Death by Mail: The Anthrax Letters Debuts Sunday, October 2 at 8:00p.m. and 11:00p.m. ET & PT
Drawing from recently released FBI and Justice Department documents of what is officially called the Amerithrax Investigation, Johns tells the story of the complex, seven-year investigation into what happened and who was allegedly responsible for the deadly letters, explaining the bizarre turns in the bioterrorism case that extended the nation’s horror.
From the beginning, federal investigators turned for help to the scientific community on the belief that the killer may have been a rogue insider from the biotech industry. Thomas Dellafera, the now-retired U.S. Postal Inspection Service team leader on Amerithrax, describes how authorities even requested that the scientists working in bioweapons defense research submit to polygraph testing.
One scientist, Nancy Haigwood, suspected a former colleague and contacted the FBI with the name “Bruce Ivins.”
“In my mind, it was as though something clicked,” she tells Johns, “I just thought I might actually know the person.” She described Ivins’s years-long history of stalking and his odd obsession with her sorority, Kappa Kappa Gamma.
But for the next four and a half years, her tip was low priority. “We didn't know how it related to the crime,” says Dellafera.
Ivins escaped federal scrutiny for years while investigators pursued other leads, including targeting an innocent man. U.S. Attorney General John Ashcroft publicly identified former U.S. Army Medical Research Institute of Infectious Diseases (USAMRIID) scientist, Steven Hatfill as a ‘person of interest.’ But, Johns explains, nothing collected in the Hatfill investigation ever connected him to the crime. Ultimately, Hatfill was determined not responsible for the crimes, and the federal government paid him nearly six million dollars to settle a lawsuit for allegedly violating his right to privacy.
Death by Mail reveals a hidden side of Bruce Ivins that federal agents remained unaware of until near the end of their investigation. In emails to colleagues, Ivins describes his disturbed mental state and fears he is becoming paranoid and losing control.
By July 2008, federal prosecutors believed they had enough credible circumstantial evidence to indict Ivins for Use of a Weapon of Mass Destruction. Scientists hired by the FBI had matched four genetic mutations in the attack anthrax to the same mutations in a flask of anthrax in Ivins’s lab.
“There was no one who was more experienced at growing, purifying and handling, preparing anthrax spores at Fort Detrick than Bruce Ivins,” says David Willman, Pulitzer prize-winning reporter and the author of The Mirage Man: Bruce Ivins, the Anthrax Attacks, and America’s Rush to War (April 2011).

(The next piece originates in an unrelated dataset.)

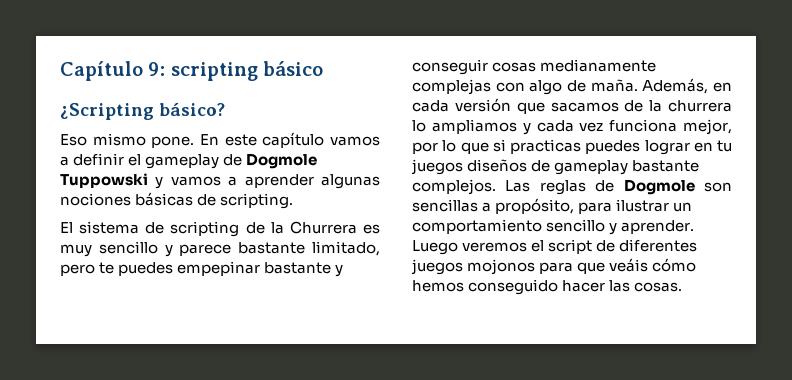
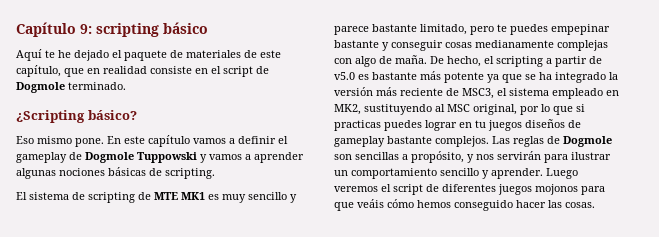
(324, 68) none -> [16,49,281,61] [16,65,269,77] [16,82,126,93] // Aquí te he dejado el paquete de materiales de este capítulo, que en realidad consiste en el script de Dogmole terminado.
[270,221,357,234] la Churrera -> [154,192,205,200] MTE MK1
[642,78,732,94] [412,98,732,114] [412,119,732,135] Además, en cada versión que sacamos de la churrera lo ampliamos y cada vez funciona mejor, -> [430,56,602,67] [334,71,618,83] [334,87,619,99] [334,104,517,115] De hecho, el scripting a partir de v5.0 es bastante más potente ya que se ha integrado la versión más reciente de MSC3, el sistema empleado en MK2, sustituyendo al MSC original,
(575, 206) none -> [467,151,541,163] y nos servirán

Investigators theorize his motive may have been to increase interest and funding for a new anthrax vaccine that he had helped to invent, which he apparently feared had become a low priority.
Ivins denied having anything to do with the anthrax attacks, and to this day, Ivins has defenders. “How it was made, how it was prepared, where it was done, over what period of time -- there’s a total void of evidence,” Ivins’s attorney, Paul Kemp of Rockville, MD, tells CNN. And there is no direct evidence linking Ivins to the crime: no DNA on the letters, no fingerprints, and no eyewitnesses.
Bruce Ivins committed suicide just as investigators appeared to be ready to bring formal charges against him. No one has ever been officially charged with the anthrax letter attacks, though Johns’ report dissects the evidence, explains why doubts linger about the guilt of the main suspect, and asks if such an attack could ever happen again.